- Behta Hajipur Location in Uttar Pradesh, India
- Coordinates: 28°43′32″N 77°18′15″E﻿ / ﻿28.72556°N 77.30417°E
- Country: India
- State: Uttar Pradesh
- District: Ghaziabad

Population (2001)
- • Total: 94,414

Languages
- • Official: Hindi
- Time zone: UTC+5:30 (IST)

= Behta Hajipur =

Behta Hajipur is a census town in the Loni block of Ghaziabad district in the Indian state of Uttar Pradesh. It is a part of the National Capital Region (NCR). At one end (southwest), the town's boundary terminates at National Highway 709B, which connects Delhi to Saharanpur, and at the other end (northeast), the boundary ends at Loni-Ghaziabad Road. It also share its territories with the neighboring census town, Mandoli.

==Demographics==
As of 2001 India census, Behta Hajipur had a population of 94,414, out of which 54% were males and 46% were females. Behta Hajipur has an average literacy rate of 60%, which is higher than the national average of 59.5%; with 62% of the males and 38% of females being literate. Around 19% of the population is under 6 years of age.

== Administration ==
The administration of Behta Hajipur comes under Loni Nagar Palika, Uttar Pradesh. In Lok Sabha, Behta Hazipur falls in the Ghazibad Lok sabha constituency. In the legislative assembly of Uttar Pradesh, the census town comes under the Loni Assembly constituency. It is currently represented by the politician, Nand Kishor Gurjar of the BJP.

==Connectivity and Transportation Facilities==
Behta Hazipur can be reached by road, rail, and air. By road. The town has a halt railway station (Code: BHHZ) through which many passenger trains pass at regular intervals daily. By road, Behta Hazipur is well connected to the capital city of Delhi as well as other cities in Uttar Pradesh, including Noida, Hapur, Modinagar, Bulandshahr, Meerut, Saharanpur, Haridwar, etc. A large number of people commute from here to Delhi, Noida, Greater Noida, and Gurgaon every day for work. The nearest metro station, Johri Enclave is around 2.5 km away. The town is roughly 34 km and 8 km away from Indira Gandhi International Airport and Hindon Airport, respectively.

== Religion ==
While Hindu and Islam are the main religions of Behta Hazipur, Sikhs, Jains, and Christians also reside in the town. The town is dotted with many temples and mosques, including Purana Shiv Mandir, Arya Samaj Mandir, Sanatan Mandir, Purnagiri Mandir, Siddh Baba Mandir, and Guru Gorakhnath Mandir.

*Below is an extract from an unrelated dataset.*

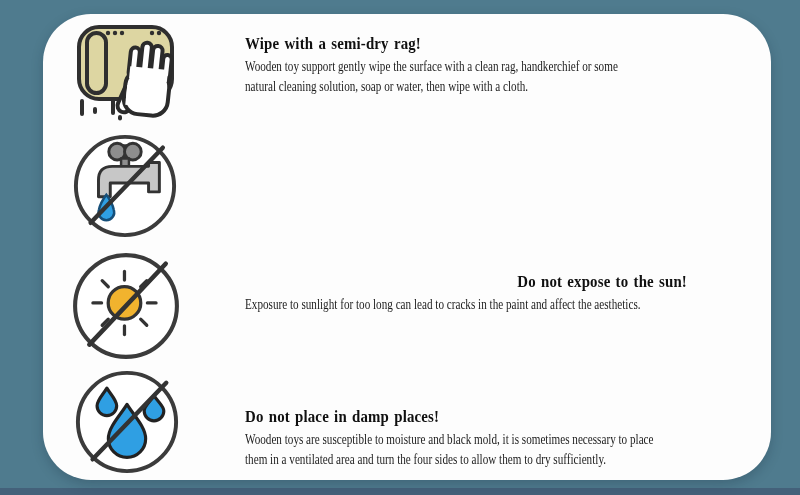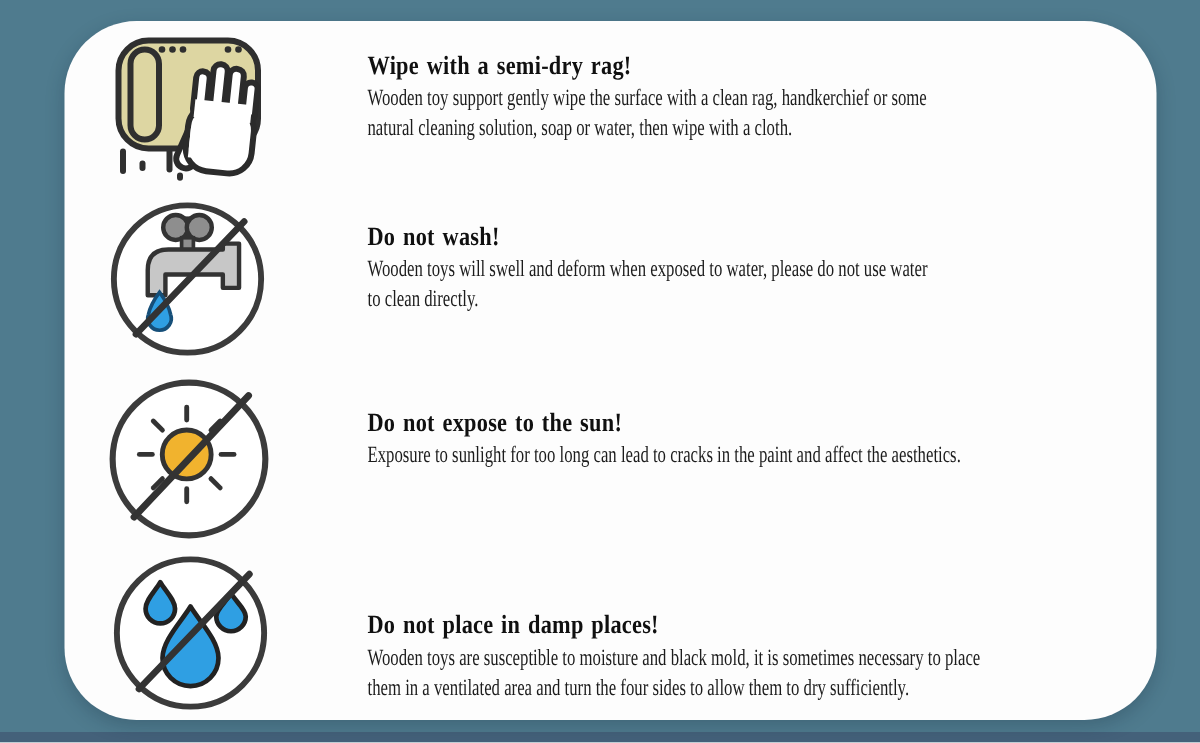"Do not wash!" div.text-block { html: <div> <h3>Do not wash!</h3> <p>Wooden toys will swell and deform when exposed to water, please do not use water</p> <p>to clean directly.</p> </div> -> none }
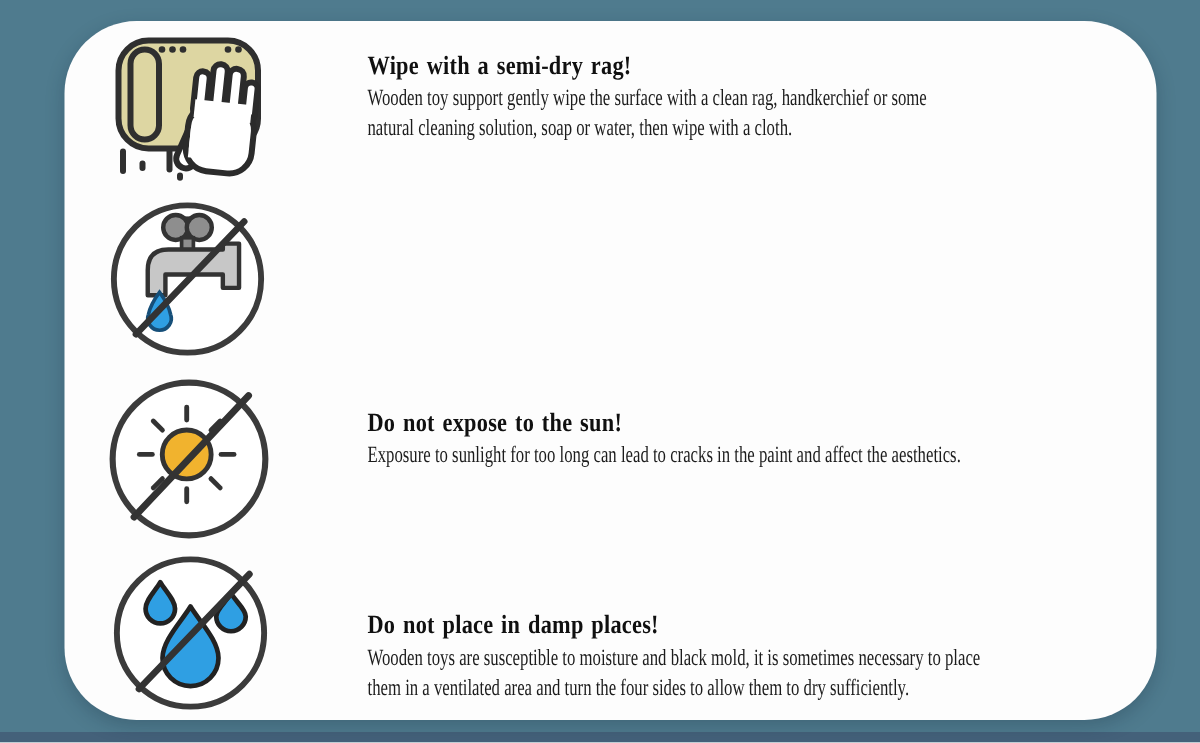"Do not expose to the" div.text-block { text-align: none -> right }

== Infrastructural Amenities ==

Being a census town, Behta Hazipur has almost all the basic infrastructural facilities, including hospitals, schools, restaurants, banks, hotels, event venues, markets, among other things. The town has a post office. Major educational institutions here are Adarsh Nav Jeevan Inter College, Behta Inter College, Kanya Vaidic Vidyapeeth, New Green Valley Public School, CCS Vidya Mandir Girls Inter College. The town has a cinema hall, called Kavita Palace. Famous hospitals in Behta Hazipur are Shri Krishna Multi-Specialty Hospital and City Hospital. Besides, the town has ample accommodation and dining facilities as it has many street-side eateries, restaurants, and hotels. Several daily, as well as weekly flea and fresh produce markets, can also be found at various locations within the town.